Koonoo and Kippomee have been a part of the team since the start. Koonoo trained staff in Clyde River. Over three-and-a-half years, they will be training and setting up materials at Iqaluit's Tumikuluit Saipaaqivik Daycare beginning in April, then at daycares in Arctic Bay, Iglulik, their home community of Pond Inlet, Rankin Inlet, Cambridge Bay, and Taloyoak.

Parents can rest assured there will be no increase in daycare fees, said Lochhead.

"I've been asked about this a lot because people associate Montessori with expensive daycare, as it is in the south," she said.

 

They're important, says trainer about children

"First they will come to Pond Inlet for training, and when they're done we'll be coming (to their community) to help set up their daycare," said Kippomee.

The two explain the Montessori set-up includes a dramatic play area, as well as materials for sensorial learning, math, language and reading, in Inuktitut and English.

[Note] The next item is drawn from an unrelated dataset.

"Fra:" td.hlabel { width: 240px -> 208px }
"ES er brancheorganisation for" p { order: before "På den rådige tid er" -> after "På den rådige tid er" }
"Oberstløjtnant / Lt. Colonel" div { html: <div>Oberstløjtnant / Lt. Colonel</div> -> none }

"But we try and use more Inuktitut," said Kippomee, who says she loves working with children.

"Our preschool is a wonderful place for children. They enjoy coming. They enjoy learning."

Kippomee says it's also rewarding to get feedback from parents on their child's growth.

"It's for the children," said Koonoo. "They are team leaders when they are older."

Teachers at the school also provide feedback, said Kippomee, such as children seeming calmer when they come to kindergarten after attending Pirurvik.

"One feedback we got was they (school teachers) partner up a kindergarten student that's been to our preschool with a kindergarten student that's never been to the preschool. They make them work together," said Nutarak.

The children become learning buddies.

Koonoo and Kippomee say Nunavut Arctic College should offer the early childhood education course in Pond Inlet again, as well as in as many other communities as possible.

"The course really taught me how to work with children, even with our own children. We have to be patient with children and help them. They're our future. They're important," said Kippomee.

Nutarak thanked family – children, spouses, parents and friends – for their support throughout the process of developing the Pirurvik programming.

"I believe in the supporting system. When a person is supported, things happen," she said.